Locate "html: none ->" in the records below, then copy its line and every following line exactly, without the pictures.

*** Supplied material

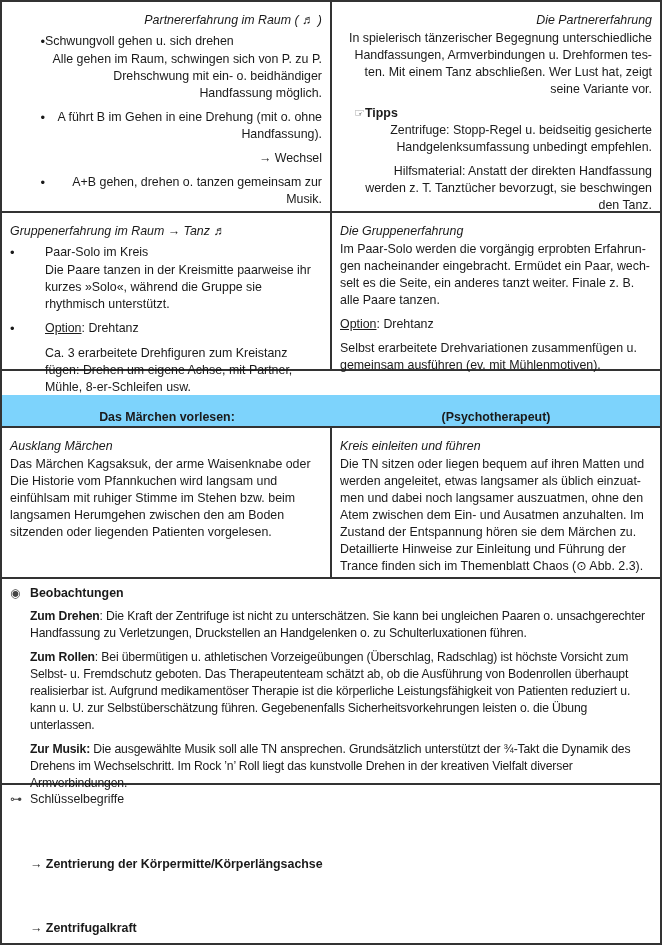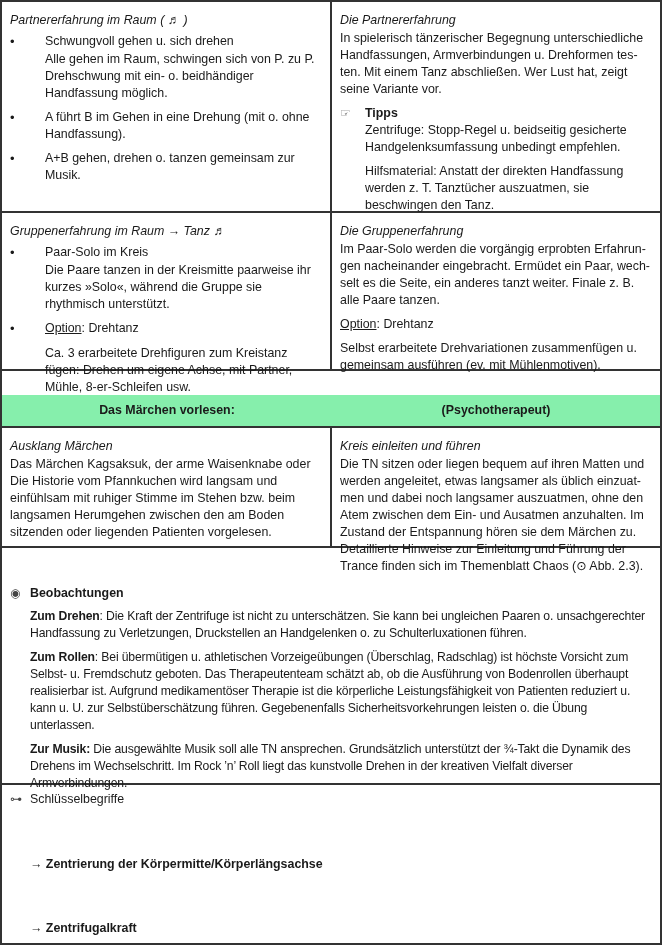"Partnererfahrung im Raum ( ♬" .r1 { text-align: none -> right }
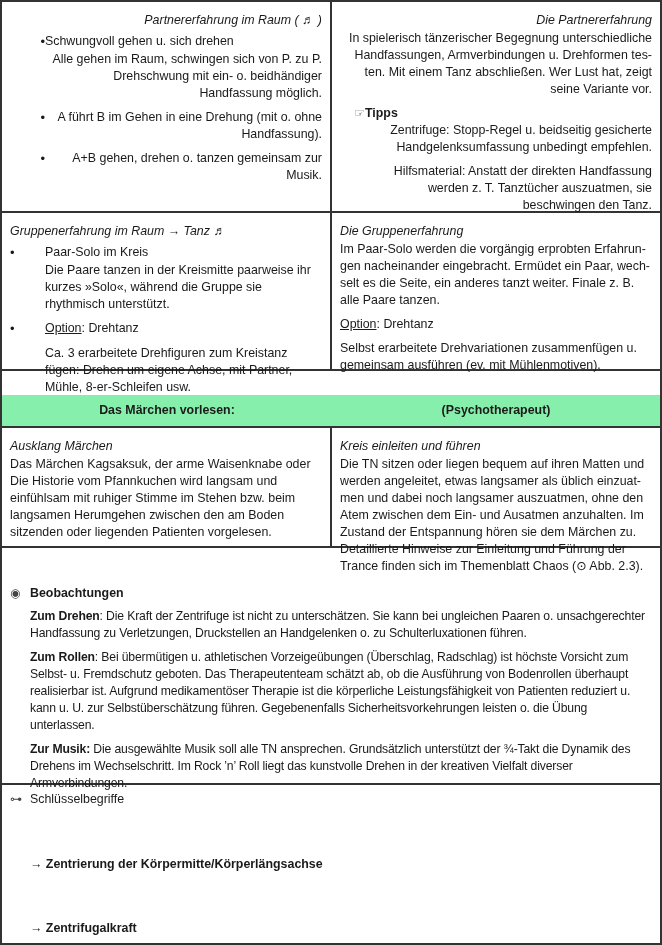"→ Wechsel" div.indent { html: none -> <div>→ Wechsel</div> }
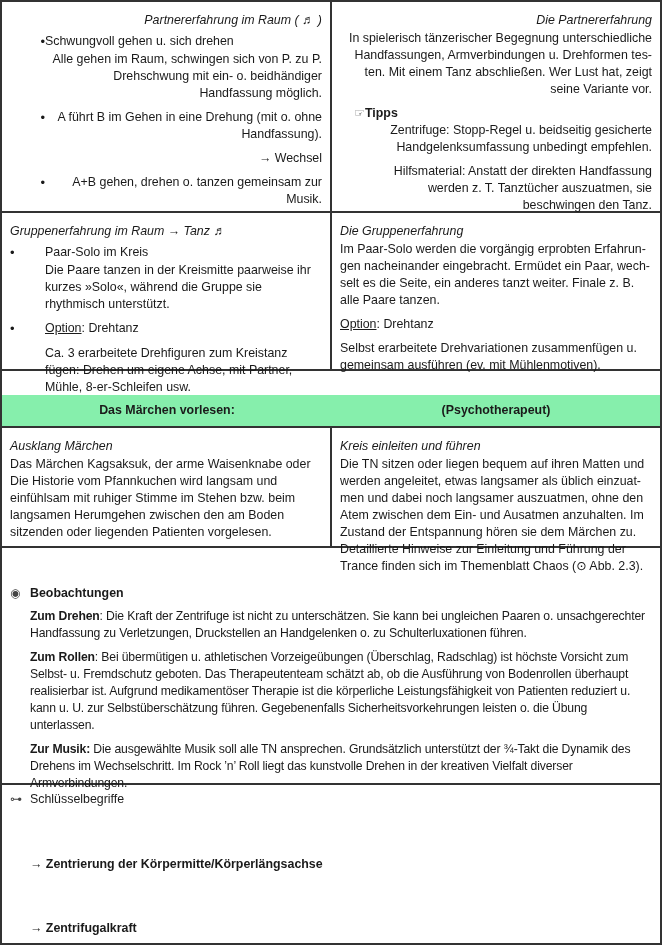"Hilfsmaterial: Anstatt der direkten" div.tips-body { text: auszuatmen -> bevorzugt }
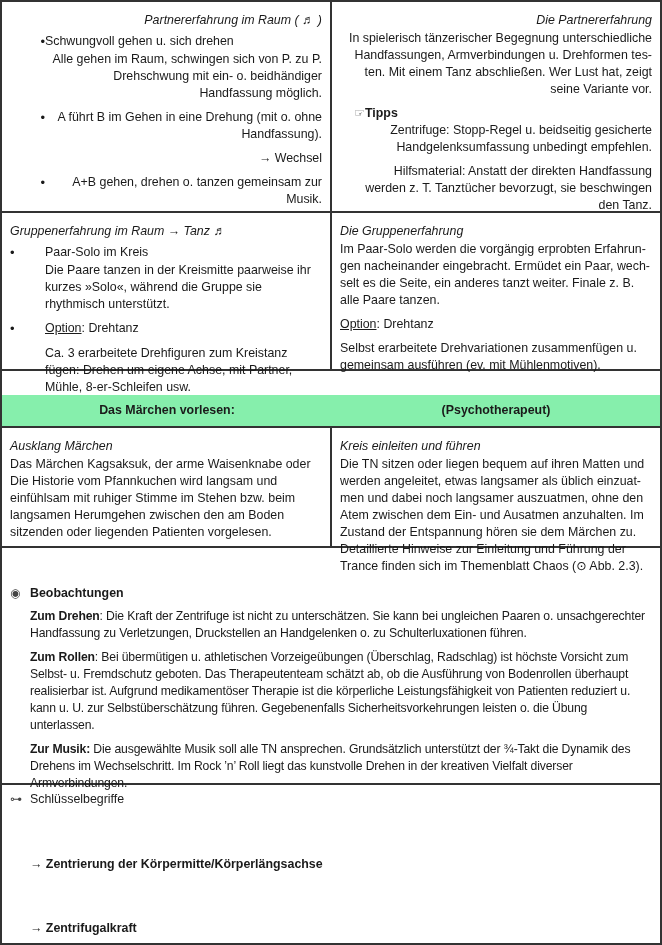"Das Märchen vorlesen:" .r3 { align-items: none -> flex-end; background: #86efac -> #7dd3fc }
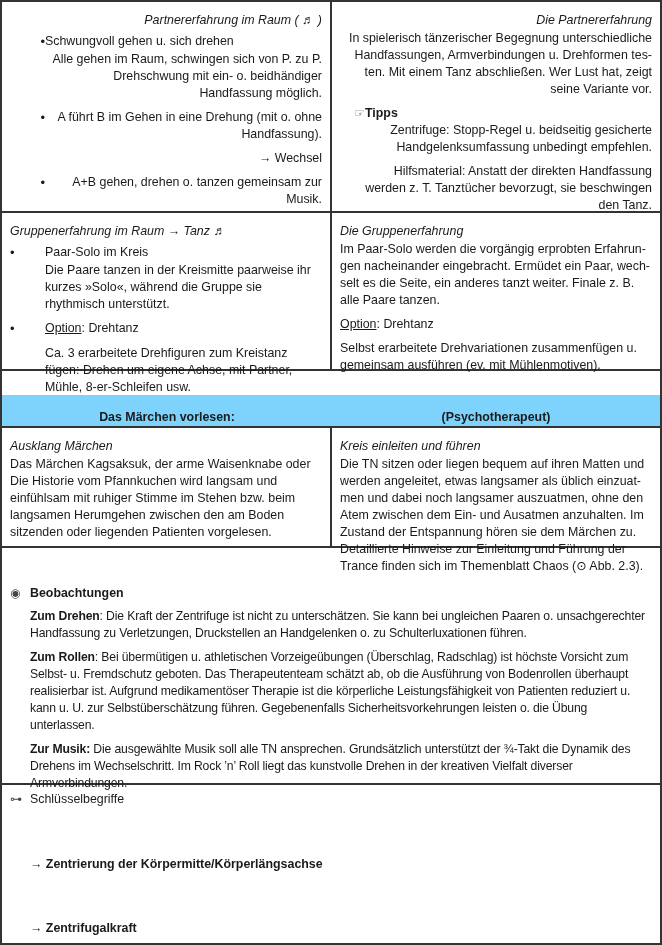"Ausklang Märchen" .r4 { height: 120px -> 151px }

******

» **Result for this task**
"→ Wechsel" div.indent { html: none -> <div>→ Wechsel</div> }
"Hilfsmaterial: Anstatt der direkten" div.tips-body { text: auszuatmen -> bevorzugt }
"Das Märchen vorlesen:" .r3 { align-items: none -> flex-end; background: #86efac -> #7dd3fc }
"Ausklang Märchen" .r4 { height: 120px -> 151px }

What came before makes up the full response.